-- Opening Marker --

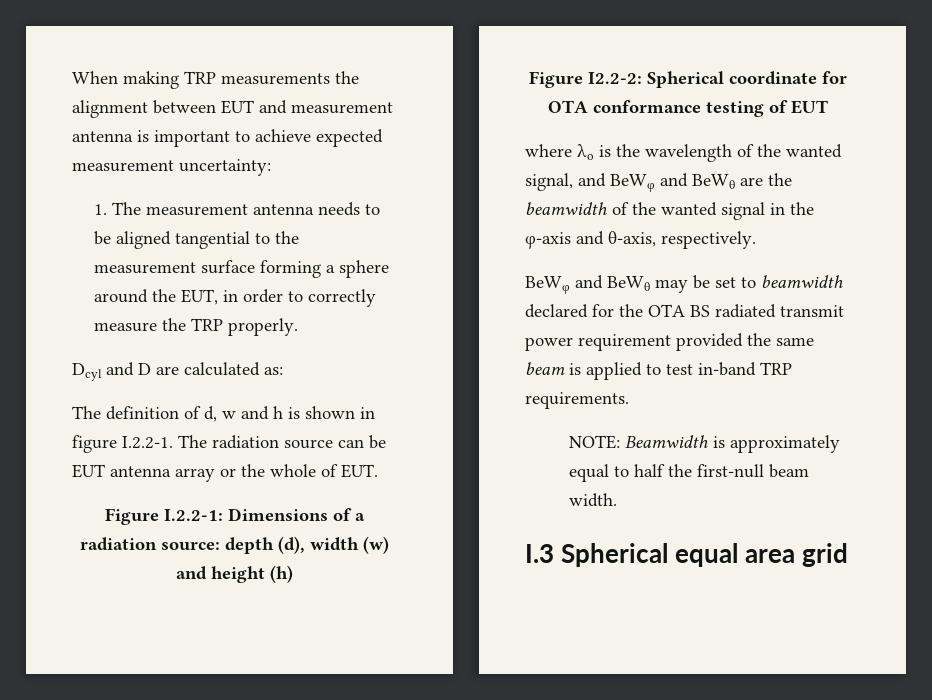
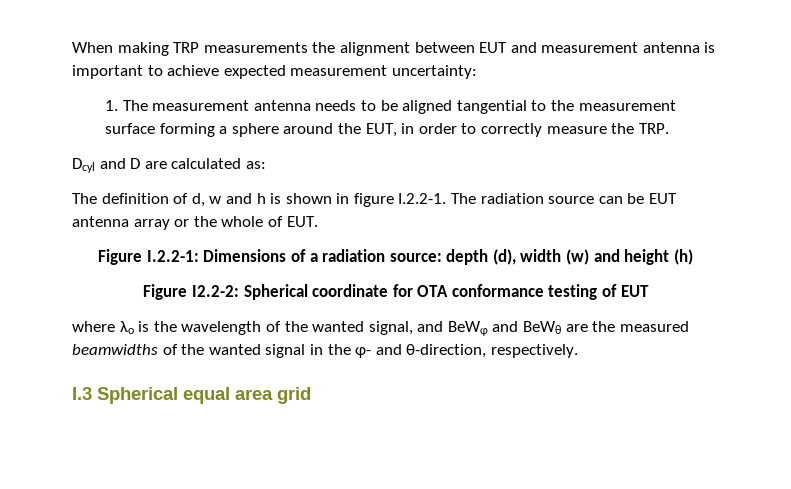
- 1. The measurement antenna needs to be aligned tangential to the measurement surface forming a sphere around the EUT, in order to correctly measure the TRP properly.
+ 1. The measurement antenna needs to be aligned tangential to the measurement surface forming a sphere around the EUT, in order to correctly measure the TRP.
- where λo is the wavelength of the wanted signal, and BeWφ and BeWθ are the beamwidth of the wanted signal in the φ-axis and θ-axis, respectively.
- BeWφ and BeWθ may be set to beamwidth declared for the OTA BS radiated transmit power requirement provided the same beam is applied to test in-band TRP requirements.
- NOTE: Beamwidth is approximately equal to half the first-null beam width.
+ where λo is the wavelength of the wanted signal, and BeWφ and BeWθ are the measured beamwidths of the wanted signal in the φ- and θ-direction, respectively.

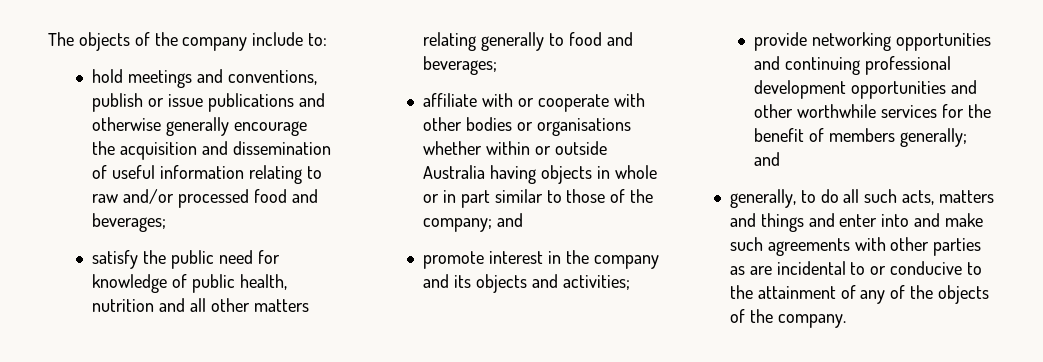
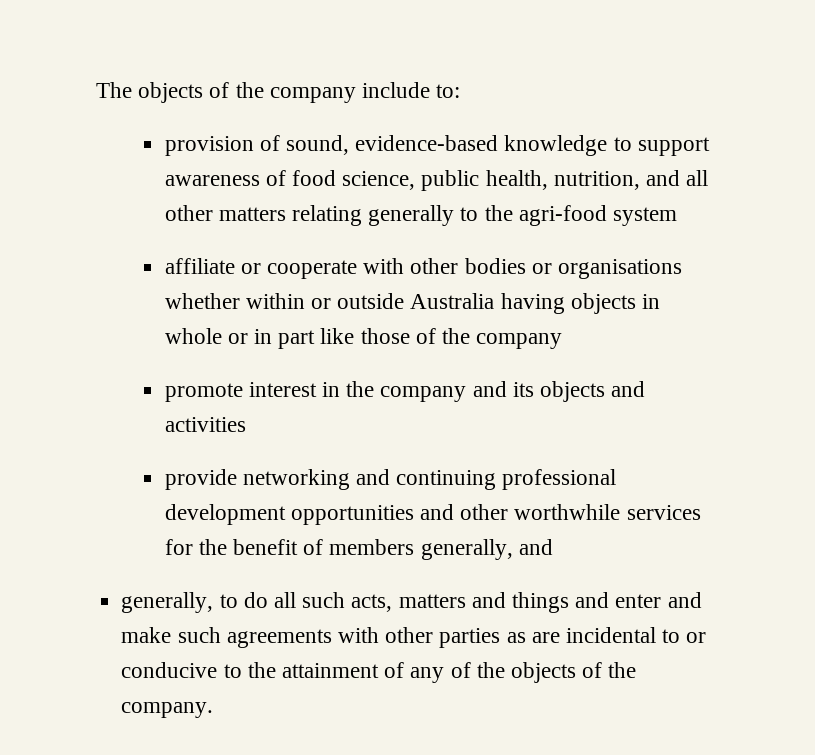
- hold meetings and conventions, publish or issue publications and otherwise generally encourage the acquisition and dissemination of useful information relating to raw and/or processed food and beverages;
- satisfy the public need for knowledge of public health, nutrition and all other matters relating generally to food and beverages;
+ provision of sound, evidence-based knowledge to support awareness of food science, public health, nutrition, and all other matters relating generally to the agri-food system
- affiliate with or cooperate with other bodies or organisations whether within or outside Australia having objects in whole or in part similar to those of the company; and
+ affiliate or cooperate with other bodies or organisations whether within or outside Australia having objects in whole or in part like those of the company
- promote interest in the company and its objects and activities;
+ promote interest in the company and its objects and activities
- provide networking opportunities and continuing professional development opportunities and other worthwhile services for the benefit of members generally; and
+ provide networking and continuing professional development opportunities and other worthwhile services for the benefit of members generally, and
- generally, to do all such acts, matters and things and enter into and make such agreements with other parties as are incidental to or conducive to the attainment of any of the objects of the company.
+ generally, to do all such acts, matters and things and enter and make such agreements with other parties as are incidental to or conducive to the attainment of any of the objects of the company.

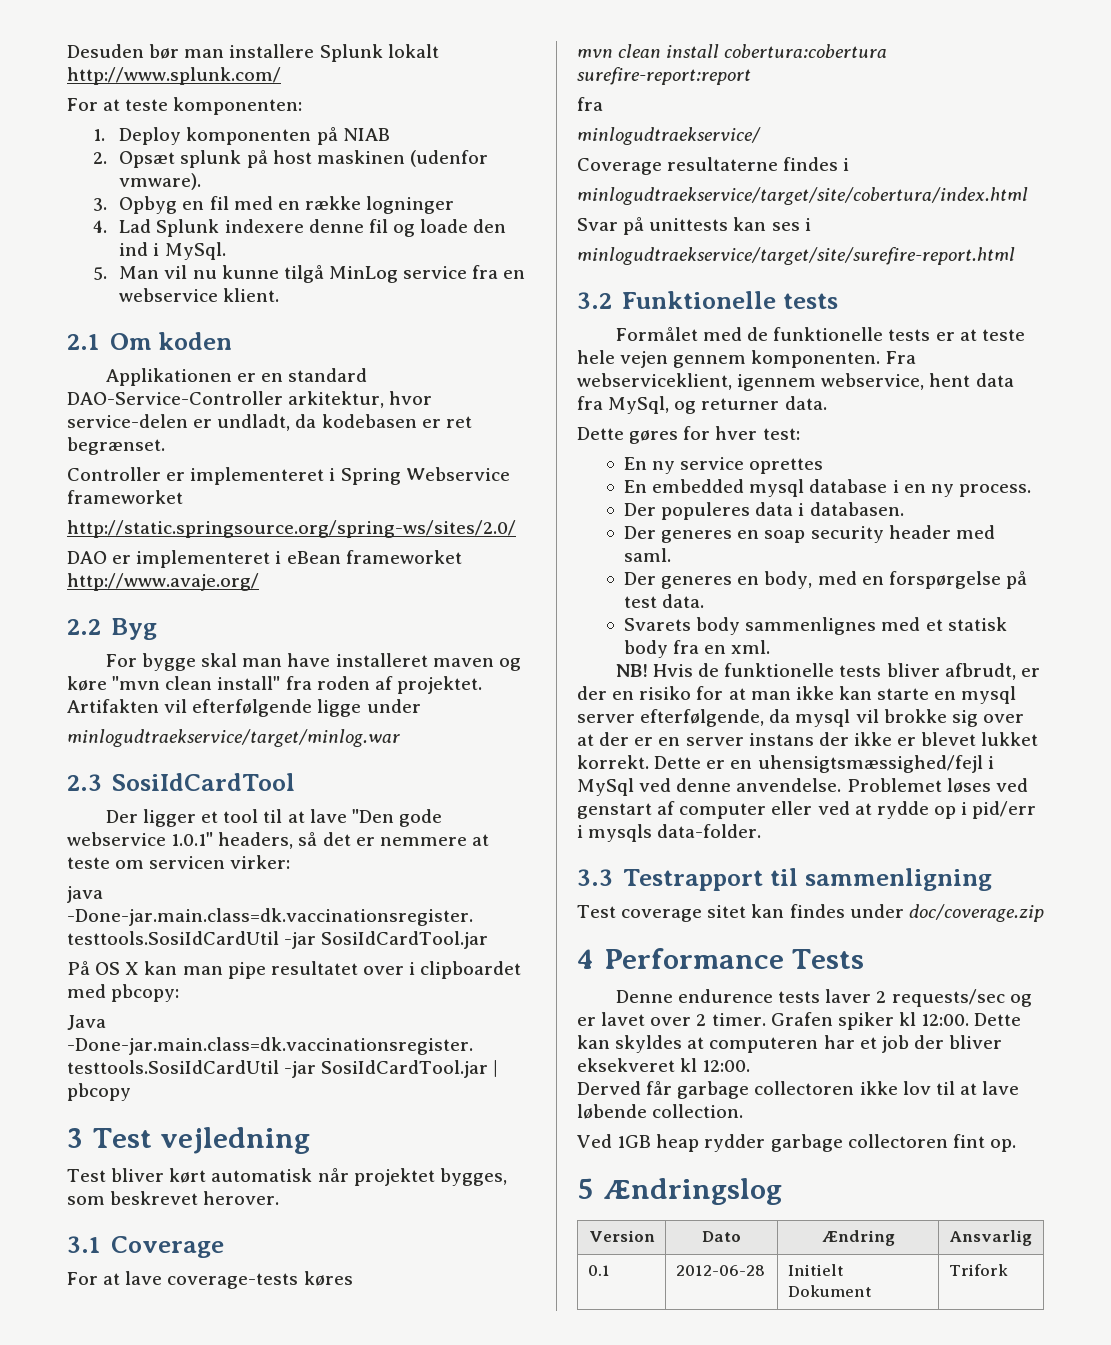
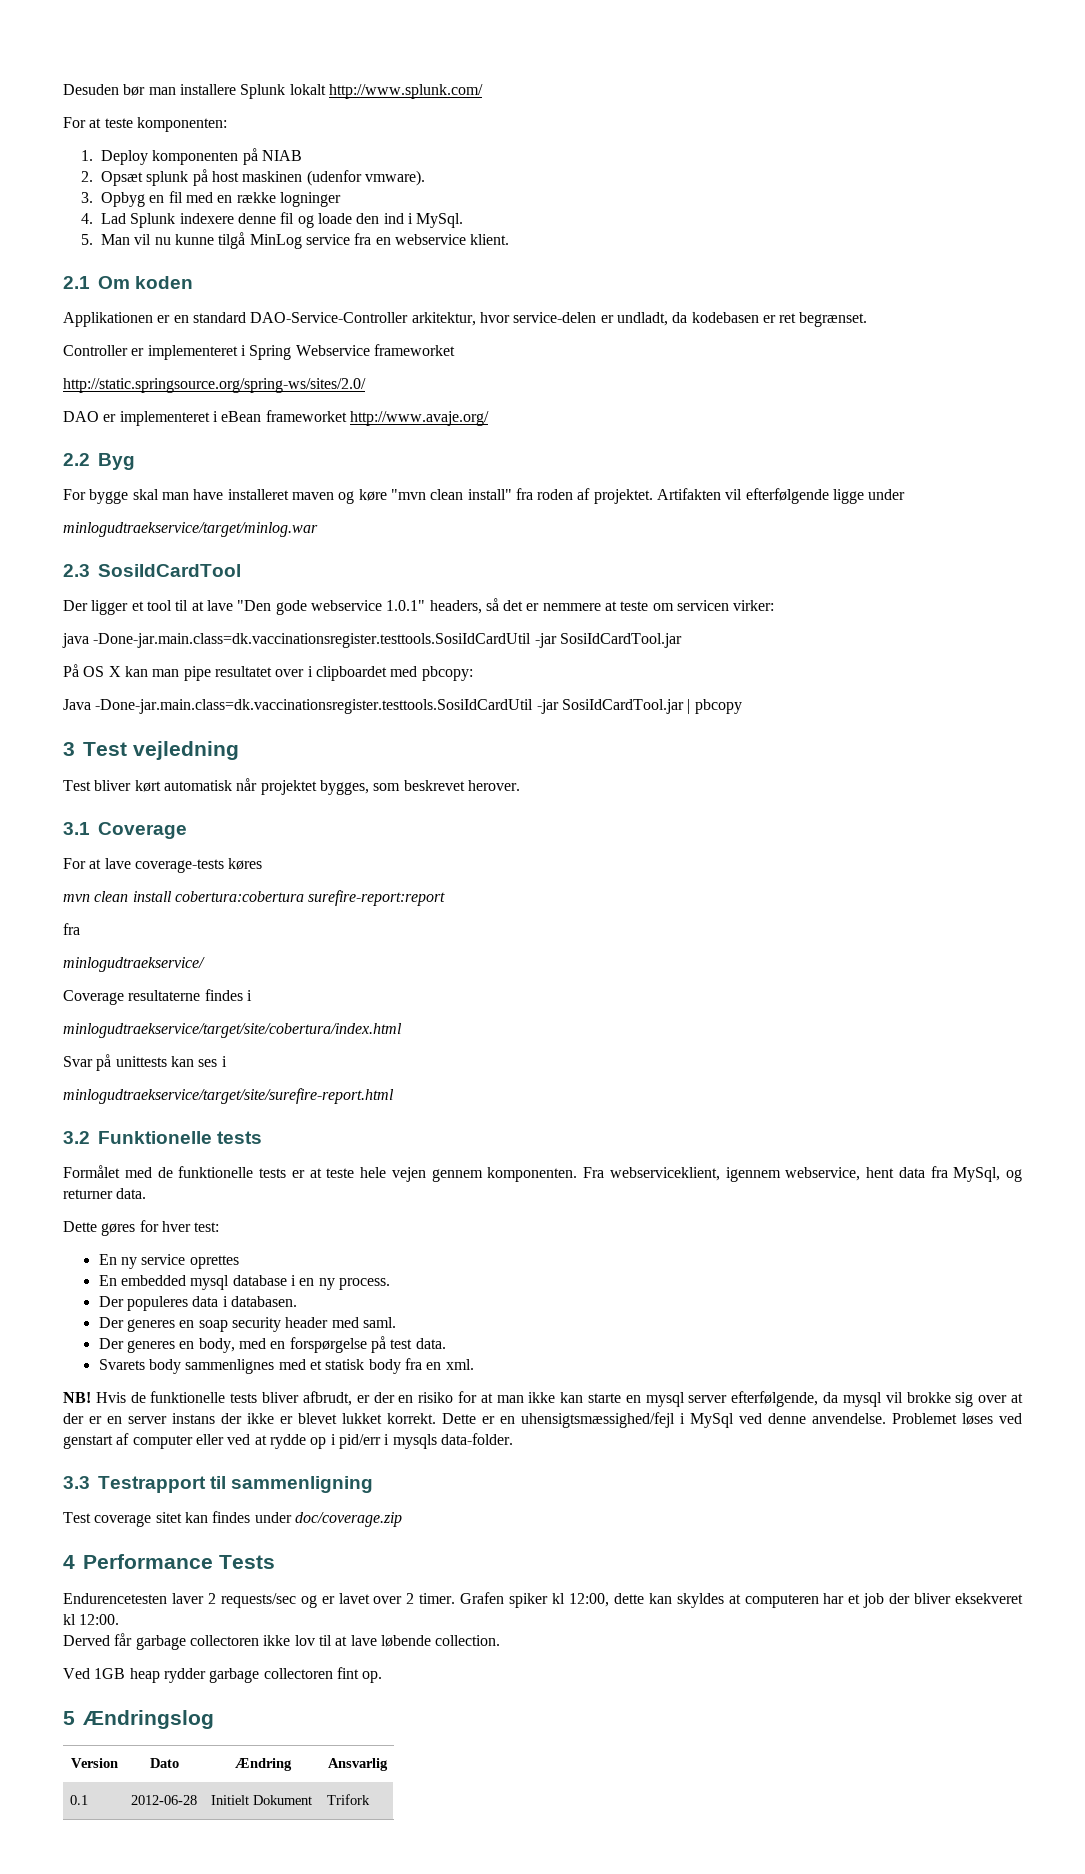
- Denne endurence tests laver 2 requests/sec og er lavet over 2 timer.
+ Endurencetesten laver 2 requests/sec og er lavet over 2 timer.
- Grafen spiker kl 12:00. Dette kan skyldes at computeren har et job der bliver eksekveret kl 12:00.
+ Grafen spiker kl 12:00, dette kan skyldes at computeren har et job der bliver eksekveret kl 12:00.

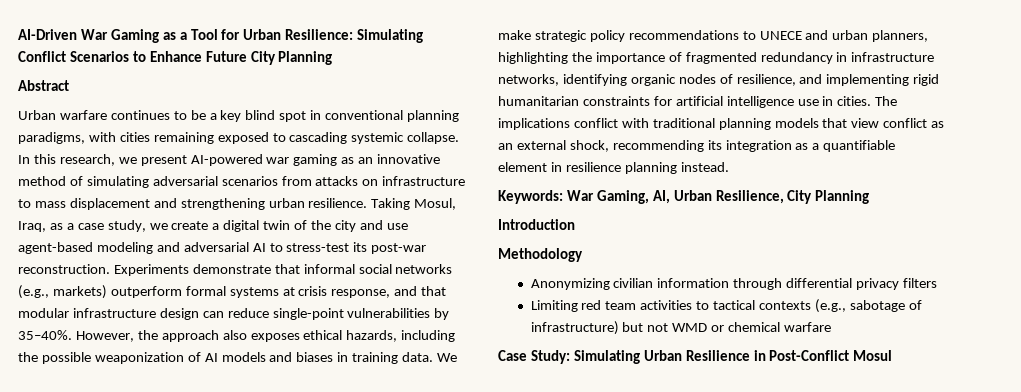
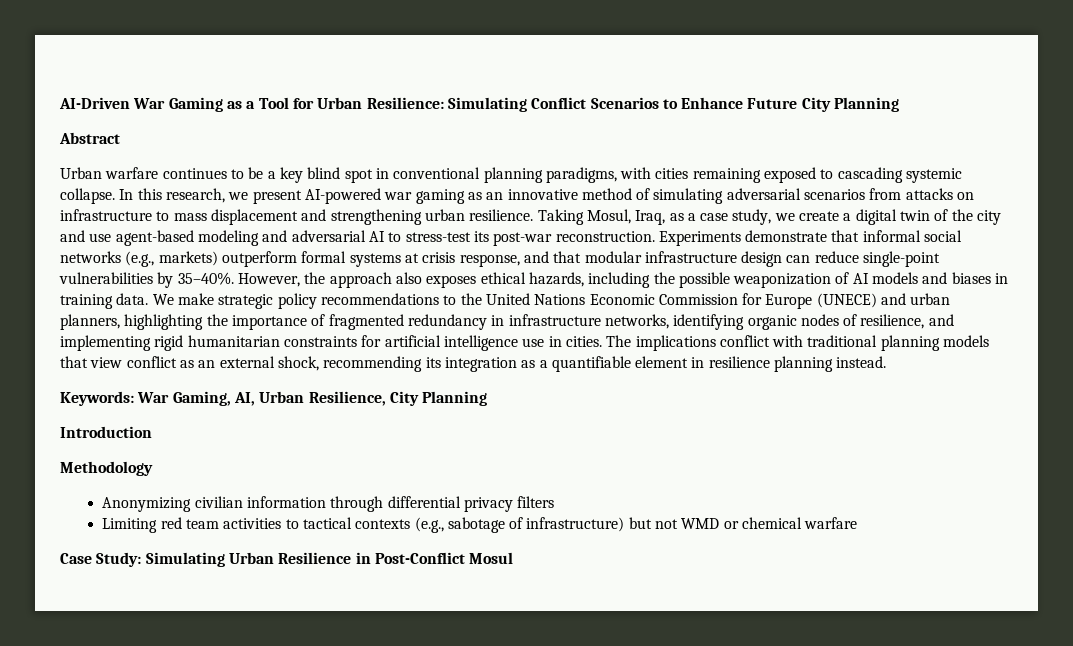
- We make strategic policy recommendations to UNECE and urban planners, highlighting the importance of fragmented redundancy in infrastructure networks, identifying organic nodes of resilience, and implementing rigid humanitarian constraints for artificial intelligence use in cities.
+ We make strategic policy recommendations to the United Nations Economic Commission for Europe (UNECE) and urban planners, highlighting the importance of fragmented redundancy in infrastructure networks, identifying organic nodes of resilience, and implementing rigid humanitarian constraints for artificial intelligence use in cities.

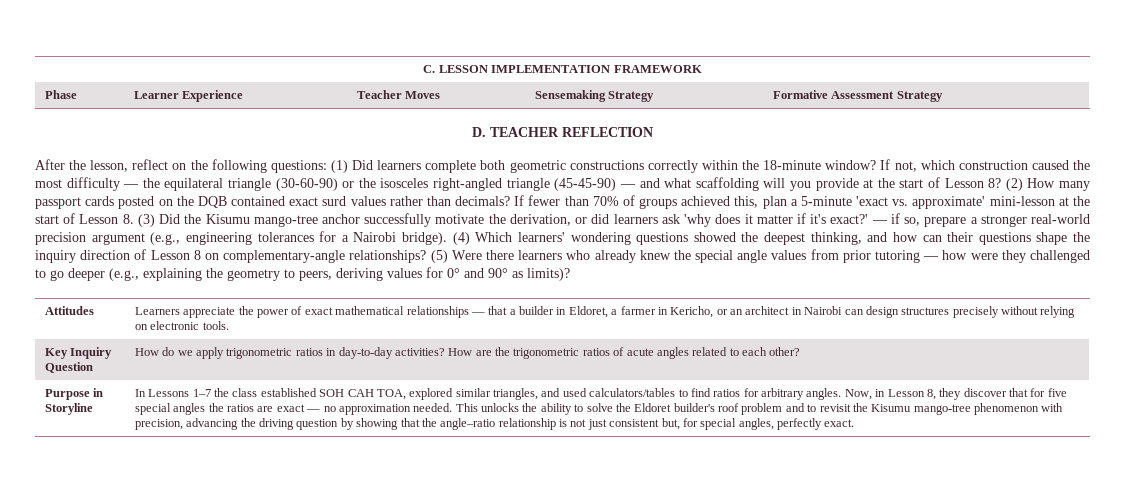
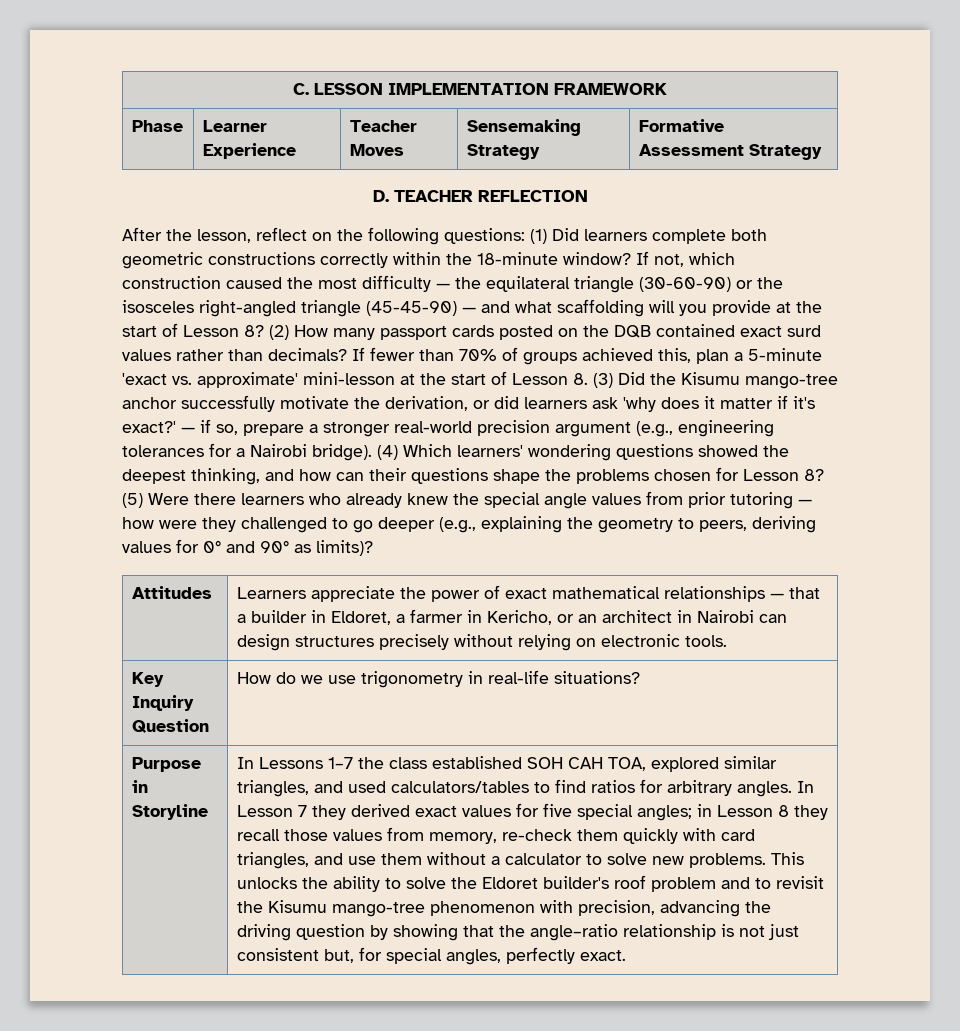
- (4) Which learners' wondering questions showed the deepest thinking, and how can their questions shape the inquiry direction of Lesson 8 on complementary-angle relationships?
+ (4) Which learners' wondering questions showed the deepest thinking, and how can their questions shape the problems chosen for Lesson 8?
- Key Inquiry Question | How do we apply trigonometric ratios in day-to-day activities? How are the trigonometric ratios of acute angles related to each other?
+ Key Inquiry Question | How do we use trigonometry in real-life situations?
- Now, in Lesson 8, they discover that for five special angles the ratios are exact — no approximation needed.
+ In Lesson 7 they derived exact values for five special angles; in Lesson 8 they recall those values from memory, re-check them quickly with card triangles, and use them without a calculator to solve new problems.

-- Closing Marker --

## WORK INSTRUCTIONS
Copy every entry word for word, but omit the pictures.

## RESULT BELOW
- 1. The measurement antenna needs to be aligned tangential to the measurement surface forming a sphere around the EUT, in order to correctly measure the TRP properly.
+ 1. The measurement antenna needs to be aligned tangential to the measurement surface forming a sphere around the EUT, in order to correctly measure the TRP.
- where λo is the wavelength of the wanted signal, and BeWφ and BeWθ are the beamwidth of the wanted signal in the φ-axis and θ-axis, respectively.
- BeWφ and BeWθ may be set to beamwidth declared for the OTA BS radiated transmit power requirement provided the same beam is applied to test in-band TRP requirements.
- NOTE: Beamwidth is approximately equal to half the first-null beam width.
+ where λo is the wavelength of the wanted signal, and BeWφ and BeWθ are the measured beamwidths of the wanted signal in the φ- and θ-direction, respectively.

- hold meetings and conventions, publish or issue publications and otherwise generally encourage the acquisition and dissemination of useful information relating to raw and/or processed food and beverages;
- satisfy the public need for knowledge of public health, nutrition and all other matters relating generally to food and beverages;
+ provision of sound, evidence-based knowledge to support awareness of food science, public health, nutrition, and all other matters relating generally to the agri-food system
- affiliate with or cooperate with other bodies or organisations whether within or outside Australia having objects in whole or in part similar to those of the company; and
+ affiliate or cooperate with other bodies or organisations whether within or outside Australia having objects in whole or in part like those of the company
- promote interest in the company and its objects and activities;
+ promote interest in the company and its objects and activities
- provide networking opportunities and continuing professional development opportunities and other worthwhile services for the benefit of members generally; and
+ provide networking and continuing professional development opportunities and other worthwhile services for the benefit of members generally, and
- generally, to do all such acts, matters and things and enter into and make such agreements with other parties as are incidental to or conducive to the attainment of any of the objects of the company.
+ generally, to do all such acts, matters and things and enter and make such agreements with other parties as are incidental to or conducive to the attainment of any of the objects of the company.

- Denne endurence tests laver 2 requests/sec og er lavet over 2 timer.
+ Endurencetesten laver 2 requests/sec og er lavet over 2 timer.
- Grafen spiker kl 12:00. Dette kan skyldes at computeren har et job der bliver eksekveret kl 12:00.
+ Grafen spiker kl 12:00, dette kan skyldes at computeren har et job der bliver eksekveret kl 12:00.

- We make strategic policy recommendations to UNECE and urban planners, highlighting the importance of fragmented redundancy in infrastructure networks, identifying organic nodes of resilience, and implementing rigid humanitarian constraints for artificial intelligence use in cities.
+ We make strategic policy recommendations to the United Nations Economic Commission for Europe (UNECE) and urban planners, highlighting the importance of fragmented redundancy in infrastructure networks, identifying organic nodes of resilience, and implementing rigid humanitarian constraints for artificial intelligence use in cities.

- (4) Which learners' wondering questions showed the deepest thinking, and how can their questions shape the inquiry direction of Lesson 8 on complementary-angle relationships?
+ (4) Which learners' wondering questions showed the deepest thinking, and how can their questions shape the problems chosen for Lesson 8?
- Key Inquiry Question | How do we apply trigonometric ratios in day-to-day activities? How are the trigonometric ratios of acute angles related to each other?
+ Key Inquiry Question | How do we use trigonometry in real-life situations?
- Now, in Lesson 8, they discover that for five special angles the ratios are exact — no approximation needed.
+ In Lesson 7 they derived exact values for five special angles; in Lesson 8 they recall those values from memory, re-check them quickly with card triangles, and use them without a calculator to solve new problems.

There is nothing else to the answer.